A counter example could be Fermat's last theorem and its proof. The statement itself may appear trivial and lacking any practical applications but it still has been pursued rigorously by mathematicians centuries over.
Simply put how do we assess the relative "worth" of the countless mathematical ideas?Further adding to it do we have any hierarchy whereby we can quantify the relative weight-age of various concepts.
 A: It may be impossible to assess the potential future practical applications of a mathematical result. I  base this on some examples:
Brouwer's Fixed-Point Theorem to explain the cause of some instances of heart fibrillation (a medical condition, quickly fatal if not treated immediately).
Some results about closest-packing of n-spheres (the Kepler Problem in higher dimensions) have applications in design of efficient data-transmission systems that have error-detection/correction in them.

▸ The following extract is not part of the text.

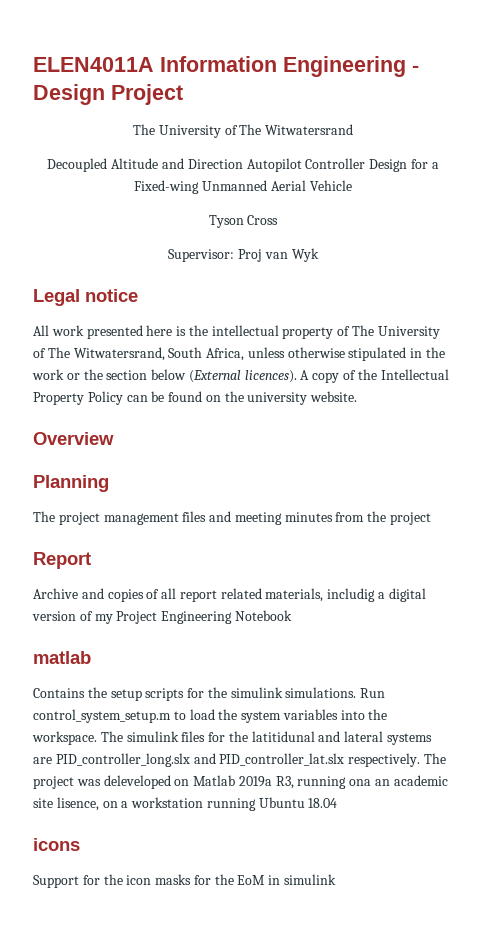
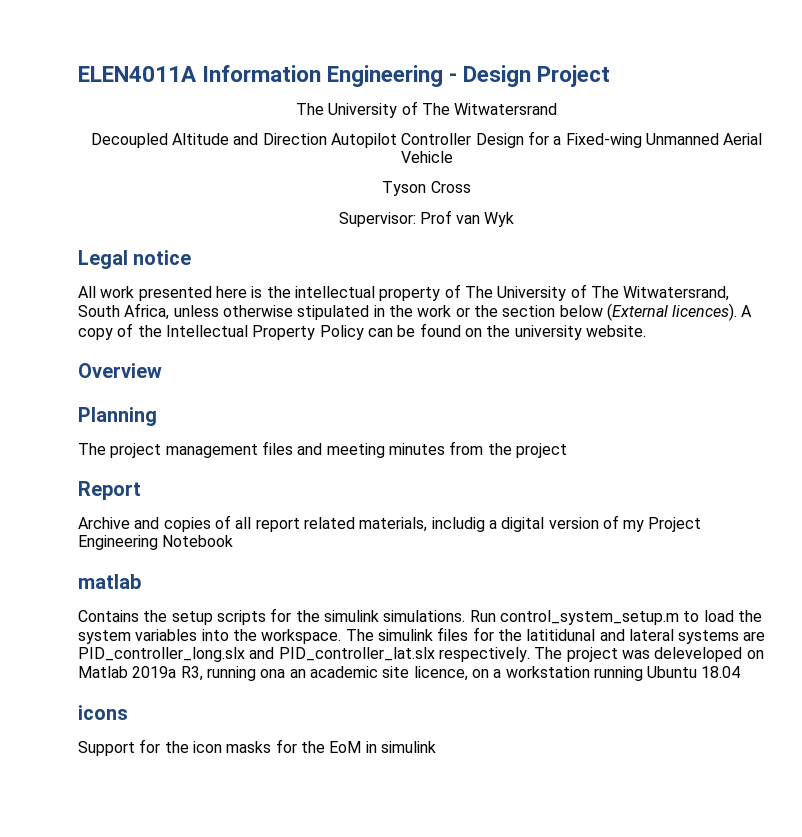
[238,249,263,262] Proj -> [419,210,452,224] Prof
[56,797,99,811] lisence, -> [413,666,468,681] licence,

A theorem in Knot Theory that has an interpretation in statistical thermodynamics. (See the book "On Knots" by Kaufmann.)
The theory of Hilbert spaces is indispensable in quantum mechanics. The physicist Erwin Schrodinger  re-discovered  quite a bit of it with his "matrix mechanics", initially unaware that he was finding a new application for some previously-developed math .
Basic number theory as a foundation for modern encryption. The great  number-theorist G. H.Hardy (in A Mathematician's Apology) wrote (proudly, I think) "Nothing I have ever done is of any use."  I think he meant this in the sense that a  sonata has no "use".